Top corporate campaigns for fall 2017

Change the laws, simplify the world and be forgiven in order to move forward. In this fall 2017, the brands did not resist calling the corporate communication and push their own limits: to leave the simple logic product of "this is what I propose to you", to abandon the business logic autocentric of "look at what I know how to do" to finally focus on a logic of uses "yes I can do this for and with you ”. Basta products and navels ... just cool things to do together 😉

 

3. Crossroads

Play smugglers with "the forbidden market". Committed, Carrefour France is mobilizing to defend the “Camus du Leon” artichoke, the “Rosé d'Armorique” onion and the “Tregor bean”. Wouldn't we be taken for gourds? No, the matter is serious: it is a question of Diversity! Carrefour's mission is to launch a citizens' movement to change the law that forces farmers to use seeds listed in the Gnis catalog [Editor's note: no, he's not a character from Lord of the Rings, he's the National Interprofessional Seeds and Plants Association”] and deprives the French of unlisted seeds because they are less profitable since they are less resistant to “stress” (drought, temperature change, etc.). the Gnis invoices listing costs in the catalogue, relegating peasant agriculture “outside the catalogue” in favor of seeds from “industrial” seed companies. Now that we have the pitch...

Why does Carrefour think of itself as an avocado of forgotten vegetables? Because the demand for authentic and organic products is strong, that the short circuits start to titillate him the beans, that the ugly vegetables and the price tag are already taken by the competitors, that that that… For all these reasons, the 'brand is draped in civic virtue with a campaign that looks like a social struggle signed by the agency Marcel. It works: to stop the prohibition of butternut “Kouign Amann”, we – team We Are COM – have signed the Carrefour petition on Change.org. And bam the Gnis!

 

2 Uber

Make peace between us and "move forward with you". Humble, Uber celebrates its 5th anniversary in France without party favors or confetti. " Sometimes we went too fast and we didn't always know how to listen »Confesses the voice over of spot on footage of impromptu press conference and fiery protest.
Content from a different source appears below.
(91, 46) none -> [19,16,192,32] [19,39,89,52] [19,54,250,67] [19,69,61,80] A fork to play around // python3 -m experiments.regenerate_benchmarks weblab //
After the #DeleteUber badbuzz, the accusations of sexual harassment set up in corporate culture, the resignation of the President-founder following an altercation with a ruined Uber driver, the ban on the operating license in London… In short if the Uber service remains popular, the brand is going through a real crisis of confidence with public opinion.
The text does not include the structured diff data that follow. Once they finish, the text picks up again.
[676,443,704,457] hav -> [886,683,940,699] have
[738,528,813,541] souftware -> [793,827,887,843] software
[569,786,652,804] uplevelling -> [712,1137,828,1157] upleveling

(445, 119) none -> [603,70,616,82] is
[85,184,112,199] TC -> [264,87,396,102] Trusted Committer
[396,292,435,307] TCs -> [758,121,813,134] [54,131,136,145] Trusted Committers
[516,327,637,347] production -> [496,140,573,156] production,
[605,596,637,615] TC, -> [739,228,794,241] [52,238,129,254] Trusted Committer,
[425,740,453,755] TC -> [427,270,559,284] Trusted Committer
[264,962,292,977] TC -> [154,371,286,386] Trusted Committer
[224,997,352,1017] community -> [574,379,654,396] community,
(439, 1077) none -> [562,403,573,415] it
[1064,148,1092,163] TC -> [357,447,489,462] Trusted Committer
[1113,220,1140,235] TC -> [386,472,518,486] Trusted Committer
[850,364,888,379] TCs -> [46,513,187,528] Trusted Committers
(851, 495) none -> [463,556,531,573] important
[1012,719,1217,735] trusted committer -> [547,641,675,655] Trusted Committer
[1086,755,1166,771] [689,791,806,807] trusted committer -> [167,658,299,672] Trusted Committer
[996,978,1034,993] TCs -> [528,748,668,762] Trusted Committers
To meet the challenge, this new campaign is not another campaign. It symbolizes the transformation of the company: a rebirth with accents of repentance and a clear return to the fundamentals: customers, drivers without whom Uber would not move forward. " Growing up, we understood that in order to move forward, we must also and above all listen. With this first campaign to air on TV, we want to mark the start of a new chapter in Uber's history. »Testifies Michelle Lamberti, Marketing Director Uber France since last May. In this mea culpa orchestrated by the agency DDB Paris, we discover a nice manifesto, a spot made in France and a successful print concept. Well worth five stars, right?

1. Post

To send a package in the air to "simplify the life". Optimistic, Post is daring by launching its new brand signature. A customer promise launched as a challenge for the 250 postal workers: to transform the company (there too) for " make life easier " client.
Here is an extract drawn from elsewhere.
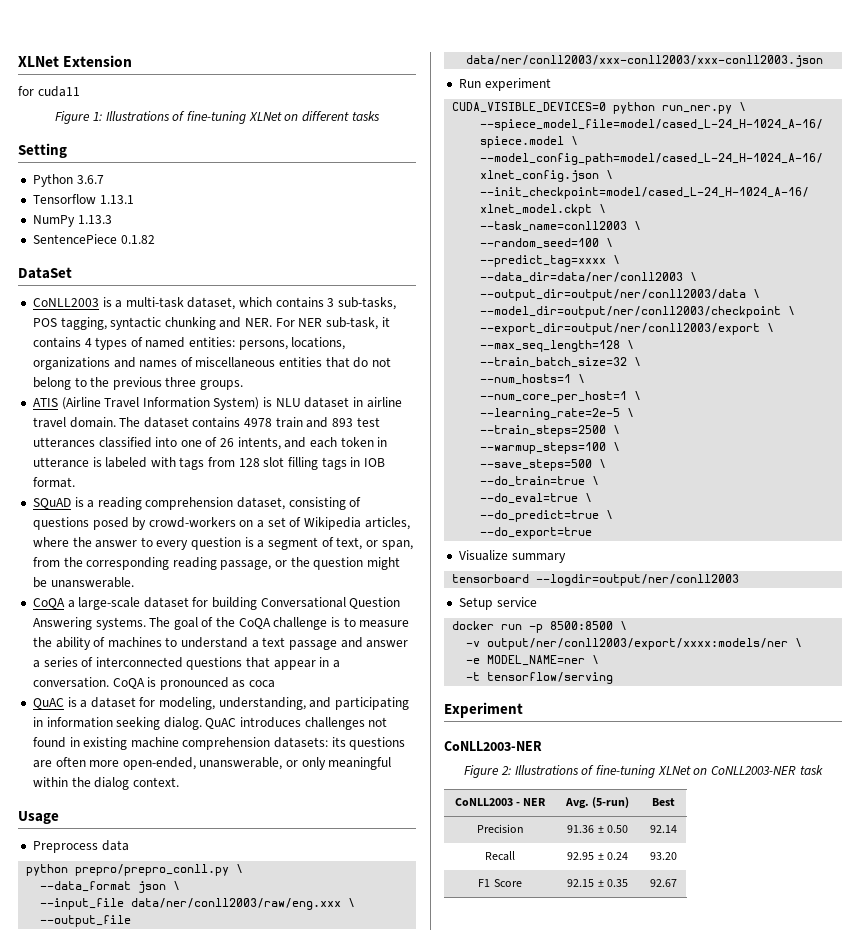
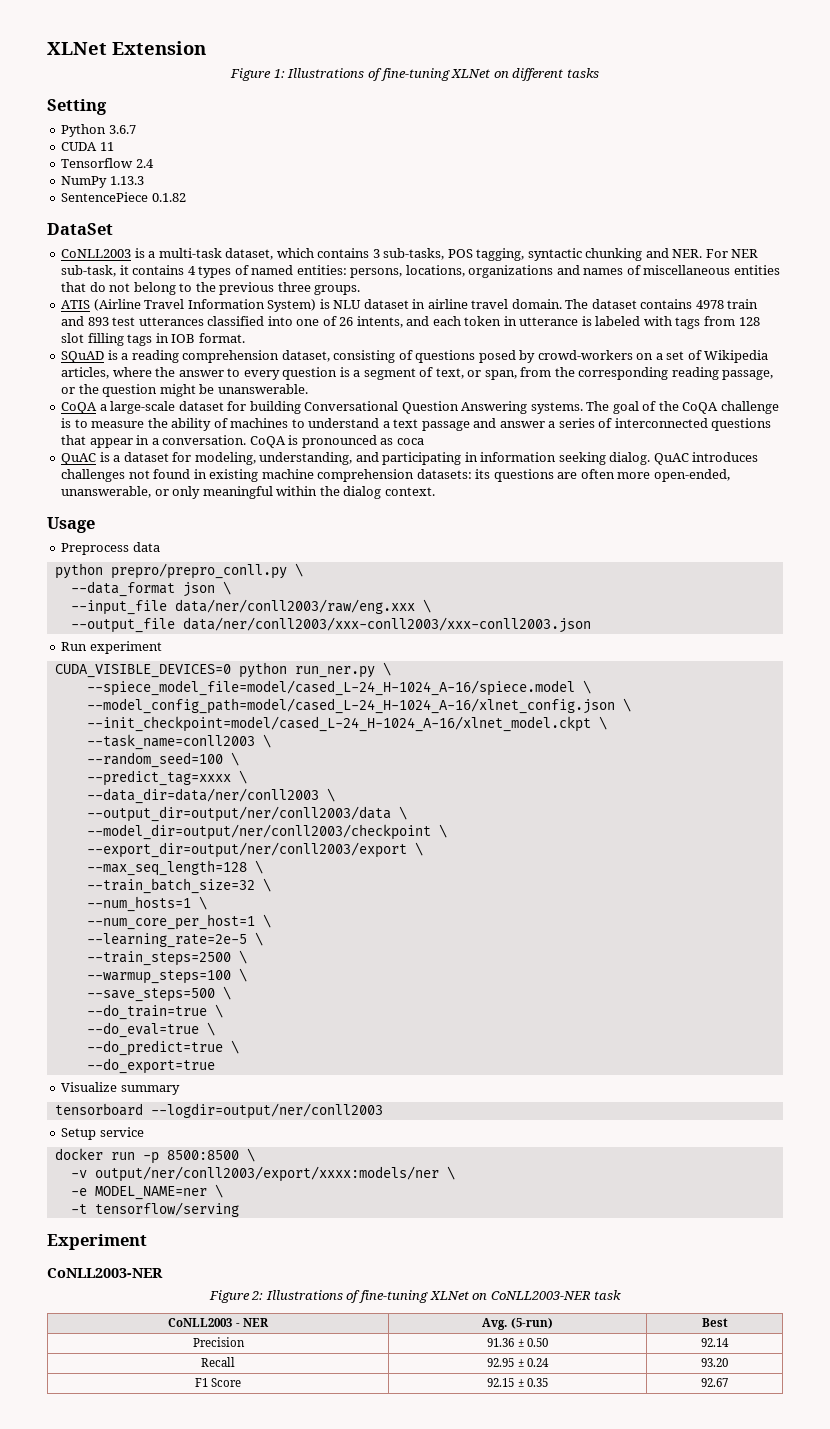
[18,86,80,97] // for cuda11 -> (206, 48) none
(104, 179) none -> [61,142,114,151] // CUDA 11
[99,195,134,204] 1.13.1 -> [135,159,154,168] 2.4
https://www.youtube.com/watch?v=4UUNvZ6KPjo

This gives birth to a campaign filled with good humor, thanks to the talents of the director duo. We Are From LA (big-up of the team We Are COM) and the agency BETC. TV spots such as the print device promote the benefits provided to customers with a crazy approach that only makes sense with La Poste's solutions: sending parcels in pajamas, watching over your mother who lives 1000 km away, finding a invoice in two seconds, etc. And it is not Nathalie Collin, deputy general manager of the La Poste group in particular in charge of Communication, who will contradict us: " Our new brand campaign tells the story of our transformation and our ambition to play a leading role in simplifying French daily life. A role so obvious that it becomes our new signature »She explains. Important detail for us communicators: the name “La Poste” has disappeared to make way only for the postal logo. Is it due to the spontaneous extreme notoriety of the logo or to an excess of simplicity?